Maybe it could then write out an optimization hint file that regular GHC could 
optionally take in for use alongside the standard rules of thumb to produce 
great code.  All I need is more time and more knowledge.  Maybe someday.  : )

> For me, making digit INLINE fixes all this, but that's probably
> because the context of my code is not the same as yours (I had to
> invent parts of a program to bind the bs, q and n variables).

Sorry about that.  I've put the entire routine at

http://www.sharcnet.ca/~tyson/haskell/Example1.hs

I should have done this in the first place as it allows me to provide the full 
code while also stripping it down in the emails to make them more readable.

> For your
> immediate problem, I would suggest this bit of GHC witchdoctory:
>
>                  where digit :: Int -> ParseInt Int Int
>                        digit !x = do !y <- lift get
>                                      ( if y <= (maxBound-9)`quot`10 ||
> y <= ghc_hacks
>                                        then let !y' = y*10+x in (lift
> $ put y') >> s2
>                                        else throwError "integer overflow" )
>                           where {-# INLINE ghc_hacks #-}
>                                 ghc_hacks = (maxBound-x)`div`10
>
> With luck, this should make the loop-invariant cheap in GHC's eyes,
> preventing it from trying to share it. It works for me - but like I
> say things may differ in your program.

I tried that as well, and am pleased to report that it works great.  I think I 
actually understand what is going on here and will hopefully be able to wield 
it in the future to my advantage.

Generally I've had very little luck with the INLINE hammer when the function 
is at all complex.  GHC always seems to finds a way to thwart my pathetic 
attempts and punish me with even worse code (like then not inlining the monad 
bind operation in the code resulting from the inlining).  : ) 

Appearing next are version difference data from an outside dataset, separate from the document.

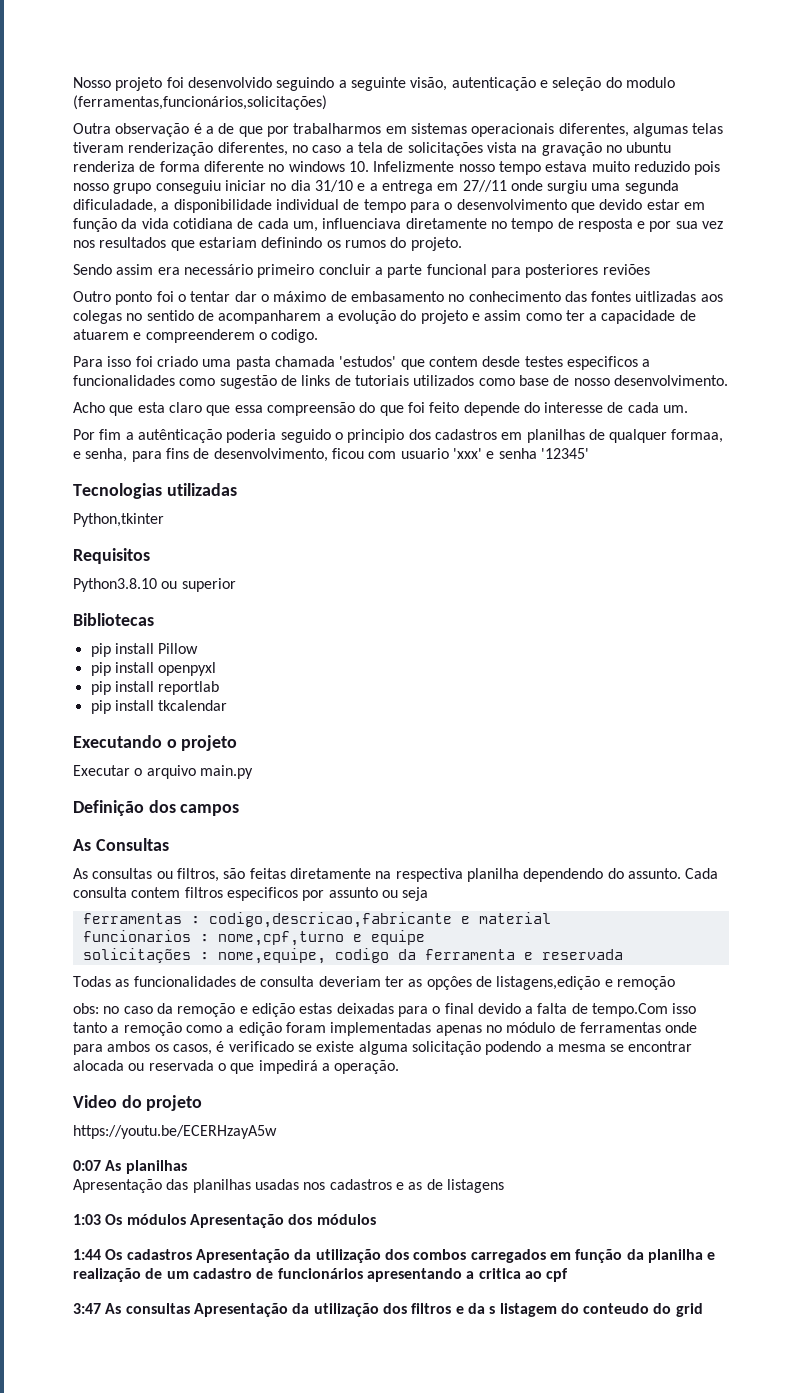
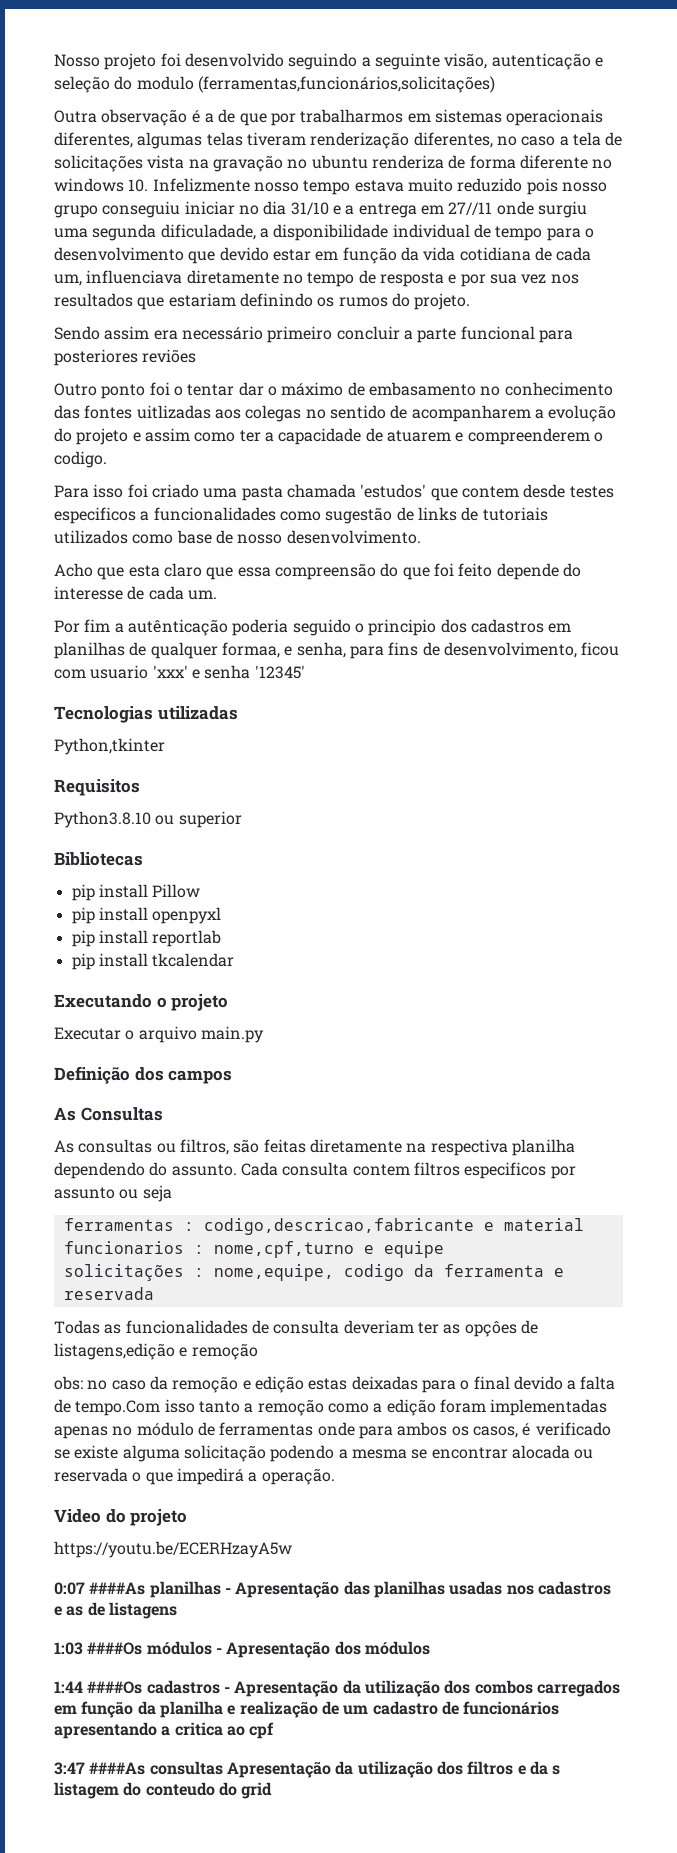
[105,1160,187,1174] As planilhas // -> [89,1581,231,1598] ####As planilhas -
[105,1214,186,1225] Os módulos -> [87,1641,222,1655] ####Os módulos -
[105,1249,192,1260] Os cadastros -> [87,1680,230,1694] ####Os cadastros -
[105,1303,122,1314] As -> [89,1762,146,1775] ####As

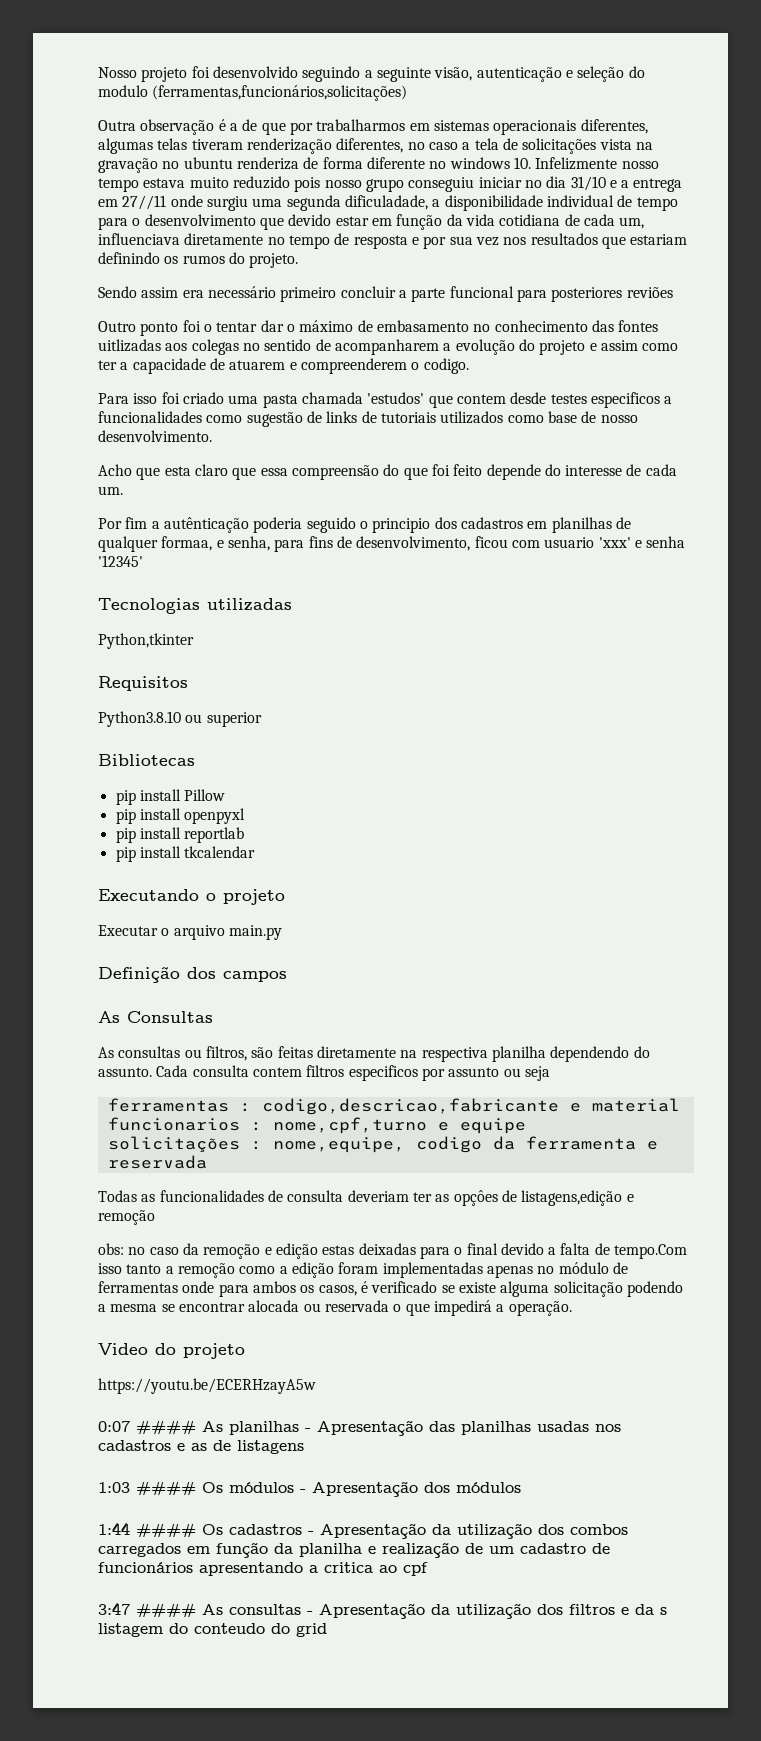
[89,1582,146,1595] ####As -> [136,1420,223,1435] #### As
[87,1642,143,1655] ####Os -> [136,1481,223,1496] #### Os
[87,1681,143,1694] ####Os -> [136,1523,223,1538] #### Os
[89,1761,223,1775] ####As consultas -> [136,1603,313,1618] #### As consultas -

> If you are interested in trying my script, it's available via Git at
> http://github.com/batterseapower/scripts/blob/da1f24ba16c27e3994aa66f9db352
>ec1102c39d2/ghc-dump-split and is called as "ghc-dump-split ghc-dump-file",
> where ghc-dump-file results from redirection of GHC stdout+stderr to a
> file.

I'll grab a copy of that.  : )

> Hope all that helps,

It sure did.  Thanks very much for all your time!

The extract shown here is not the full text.